* Problem requirements *
Repeat verbatim each line from the line with "ЗДОРОВ'Я СУКИ ТА" to the end of the entries. Pictures do not belong in the copy.

* Data for analysis *
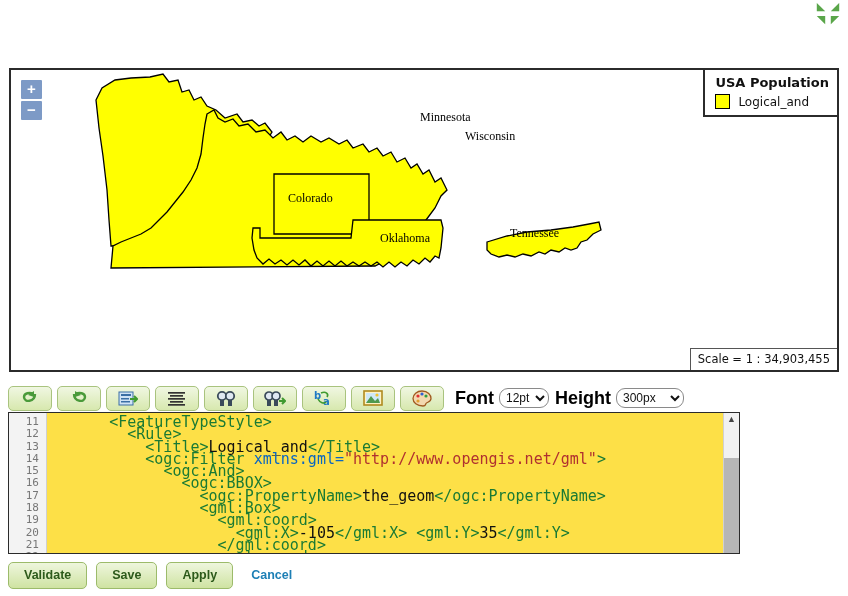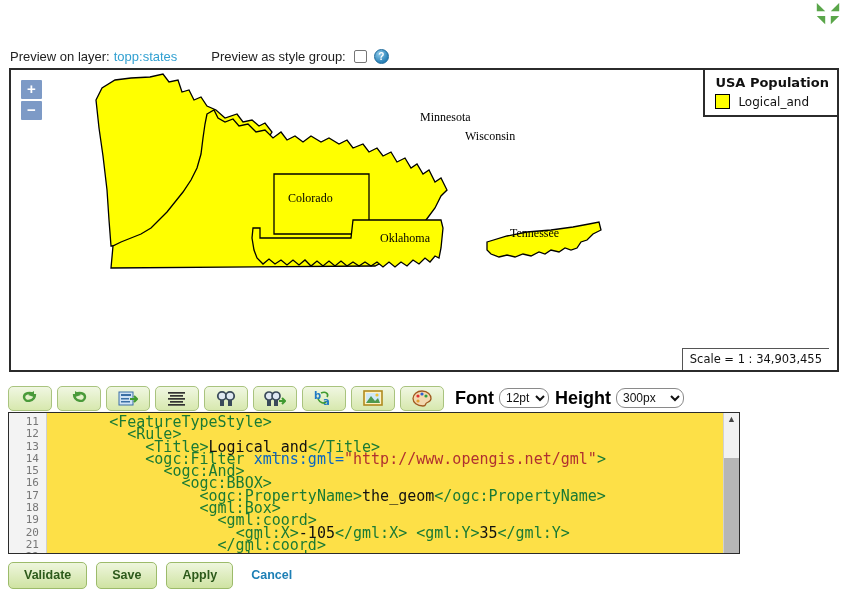"Preview on layer:" div.optrow { html: <div> <span>Preview on layer:</span> <a>topp:states</a> <span> <span>Preview as style group:</span> <span></span> <span>?</span> </span> </div> -> none }
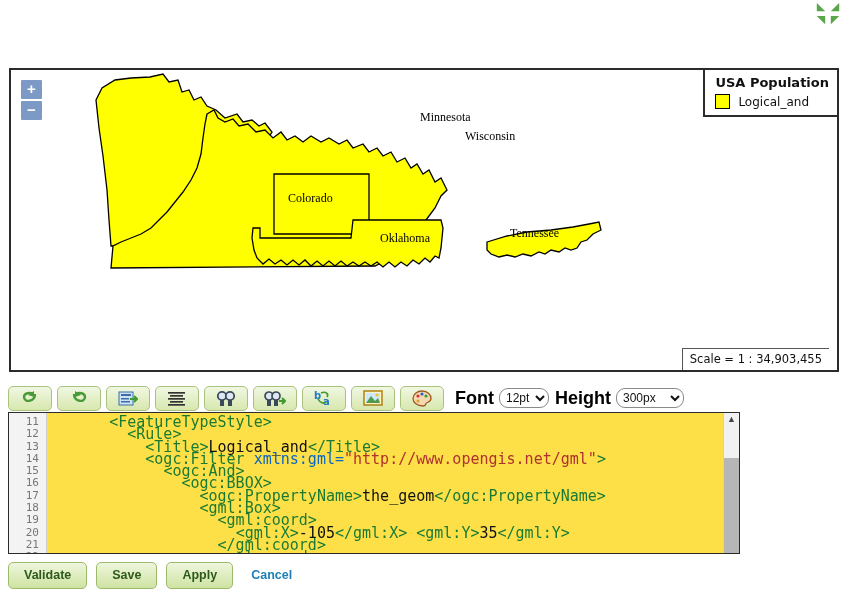"Scale = 1 : 34,903,455" .scalebox { right: 8px -> 0px }
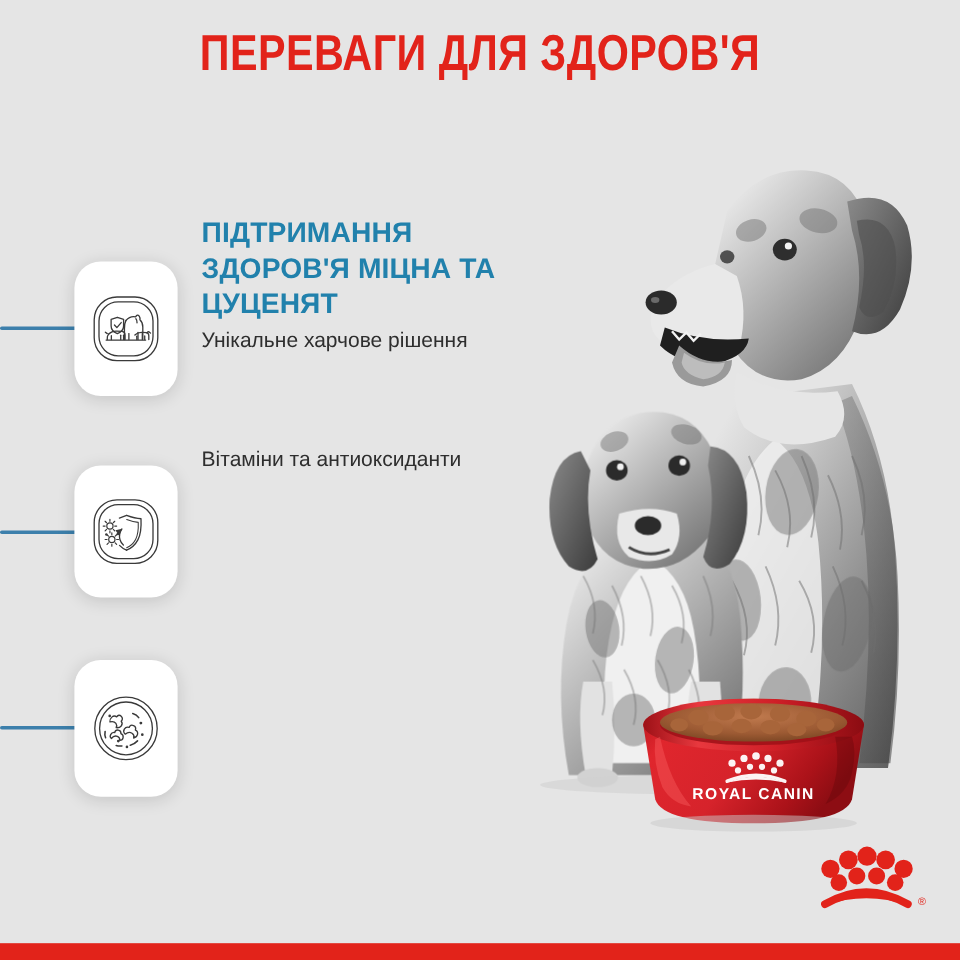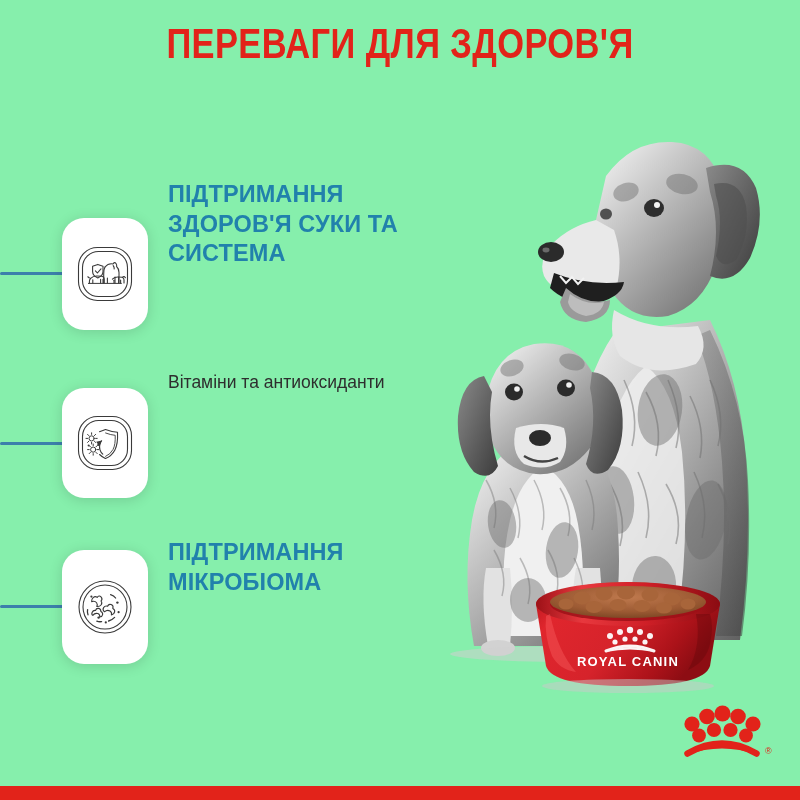"ПЕРЕВАГИ ДЛЯ ЗДОРОВ'Я" .page { background: #86efac -> #e5e5e5 }
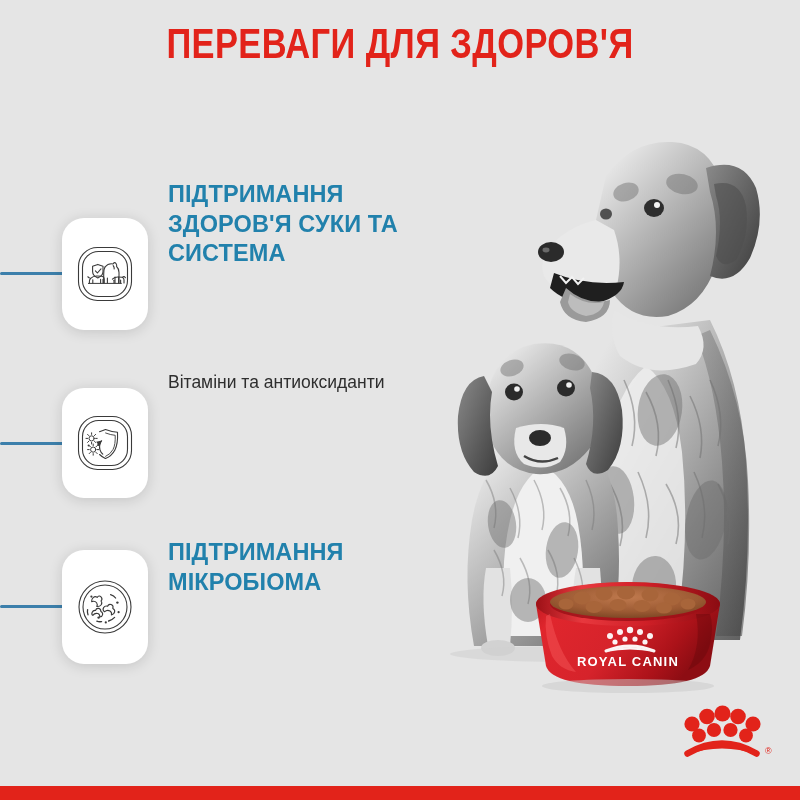"ПІДТРИМАННЯ ЗДОРОВ'Я СУКИ ТА СИСТЕМА" p.benefit-heading { text: СУКИ ТА СИСТЕМА -> МІЦНА ТА ЦУЦЕНЯТ }
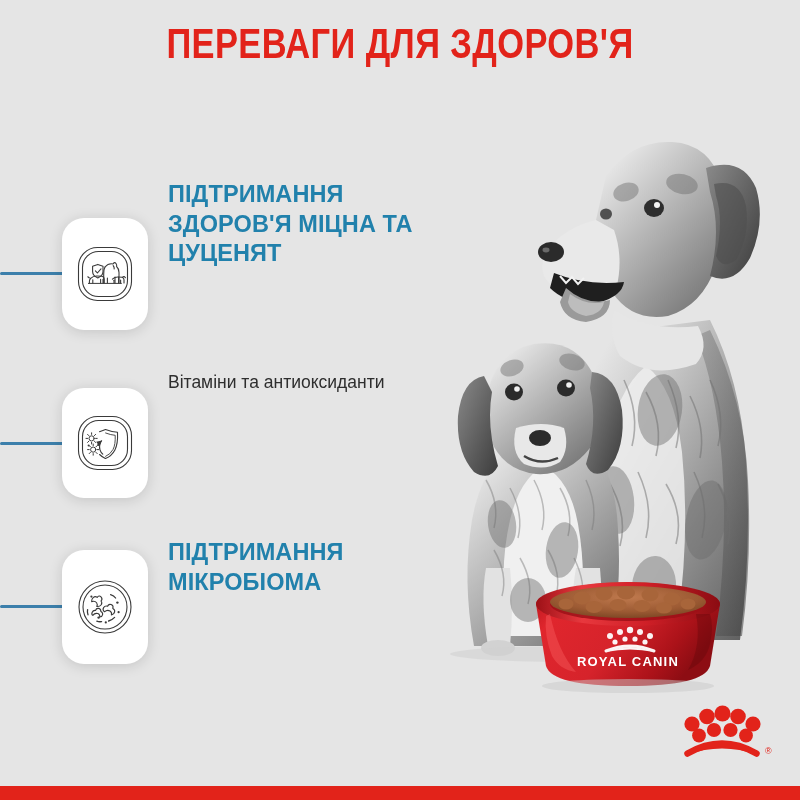"Унікальне харчове рішення" p.benefit-sub { html: none -> <p>Унікальне харчове рішення</p> }
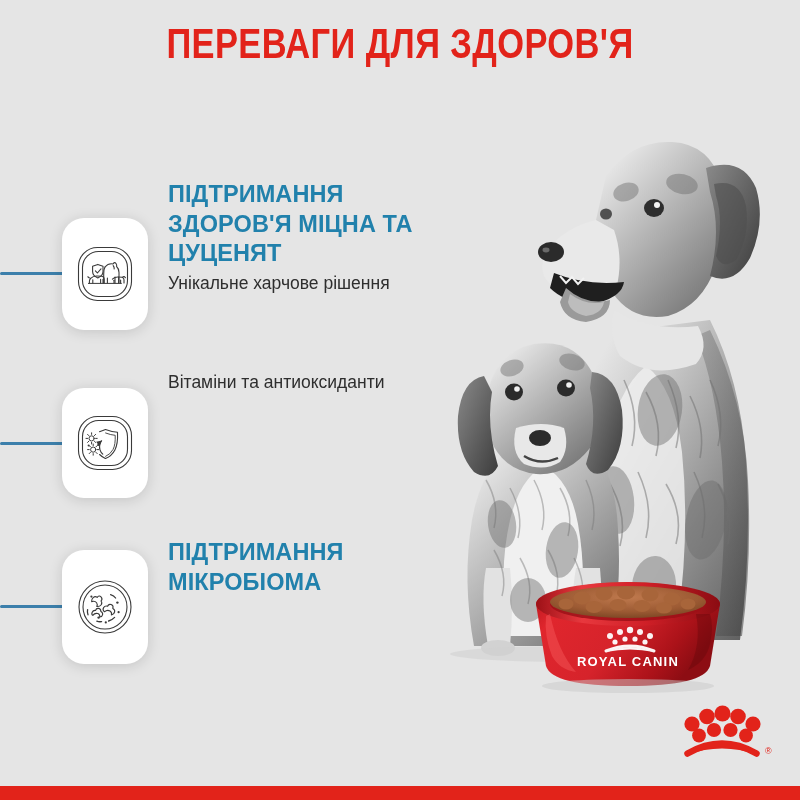"ПІДТРИМАННЯ МІКРОБІОМА" p.benefit-heading { html: <p>ПІДТРИМАННЯ МІКРОБІОМА</p> -> none }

* Answer box *
"ПІДТРИМАННЯ ЗДОРОВ'Я СУКИ ТА СИСТЕМА" p.benefit-heading { text: СУКИ ТА СИСТЕМА -> МІЦНА ТА ЦУЦЕНЯТ }
"Унікальне харчове рішення" p.benefit-sub { html: none -> <p>Унікальне харчове рішення</p> }
"ПІДТРИМАННЯ МІКРОБІОМА" p.benefit-heading { html: <p>ПІДТРИМАННЯ МІКРОБІОМА</p> -> none }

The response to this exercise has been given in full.